Also to add, I was in this same position 2 years ago, I was 19 about to start uni, and I was in a stable relationship. Our contraception failed. The pregnancy ended in termination, a decision which I do not regret but sometimes feel sad about.

The most important thing to do is to communicate with your bf and make an informed decision together. Don't let anyone force you into making a decision you're not comfortable with.
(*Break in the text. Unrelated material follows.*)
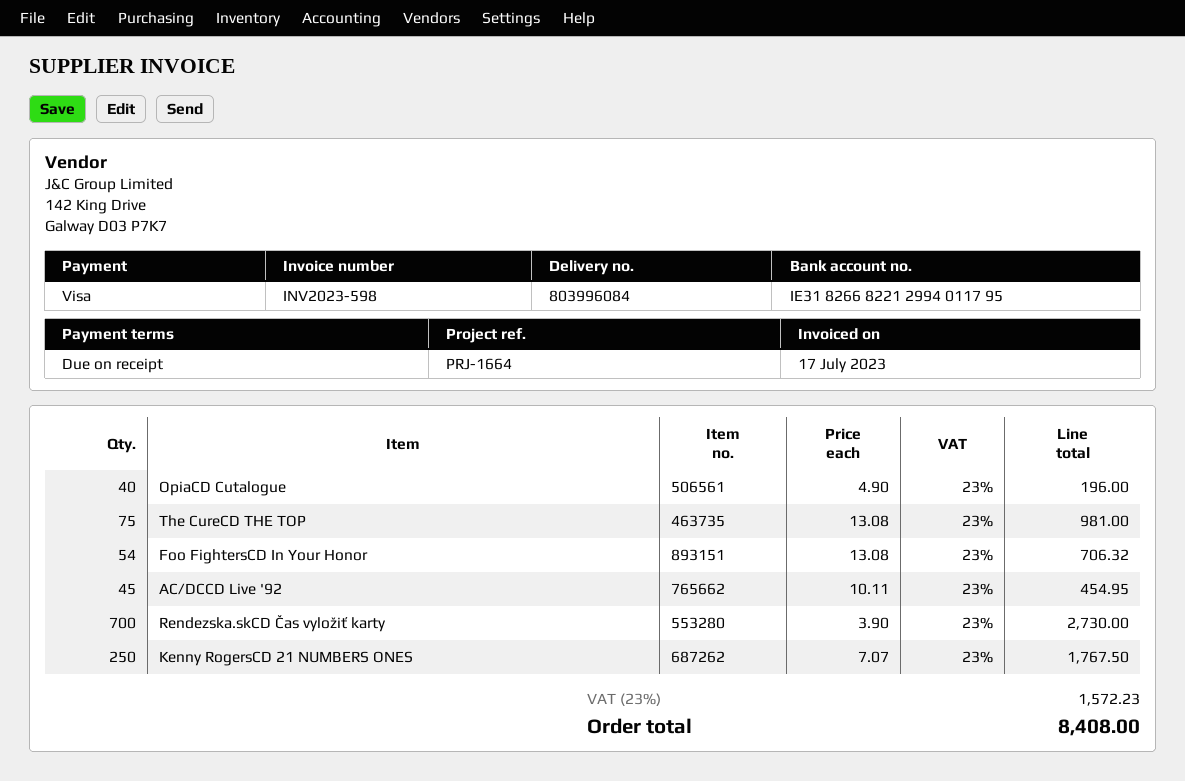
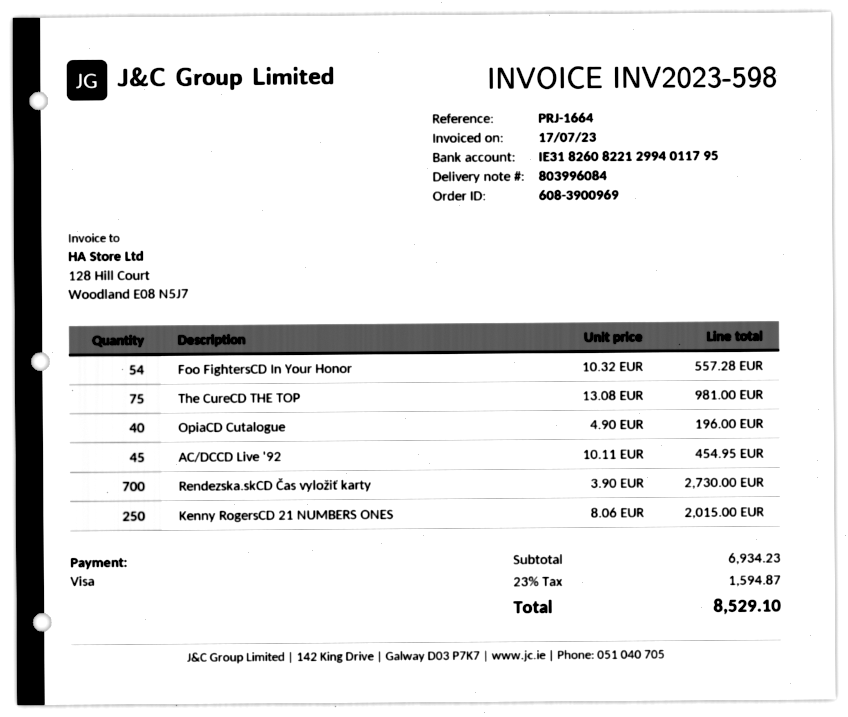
bank account: IE31826682212994011795 -> IE31826082212994011795
Foo FightersCD In Your Honor: 54 x 13.08 = 706.32 -> 54 x 10.32 = 557.28
Kenny RogersCD 21 NUMBERS ONES: 250 x 7.07 = 1767.50 -> 250 x 8.06 = 2015.00
tax: 23% = 1572.23 -> 23% = 1594.87
total: 8408.00 -> 8529.10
One of the reasons I had a termination was because I had extreme morning sickness for 6 weeks and I think I went a little crazy becuase I literally could not see myself going ahead with the pregnancy, I didnt feel pregnant, just very ill, I hadnt bonded with the "baby" and I started to hate my boyfriend because he couldent stop my sickness (sounds silly now). So I didnt really feel I had made the decision of termination myself, it was like my body had made it for me which makes me a little angry sometimes now.

So just make sure you make an INFORMED decision that both of you are comfortable with.

If you choose to keep it; how will you support yourselves, will you be able to finish school, do you have a family/friend support, somewhere to live, enough money etc

If not; I really suggest after termination councilling. Its good to be able to talk about anything you want, how you feel about anything and to someone who understands where you are emotionally. And even if you choose this option, its ok to greive about it and be sad.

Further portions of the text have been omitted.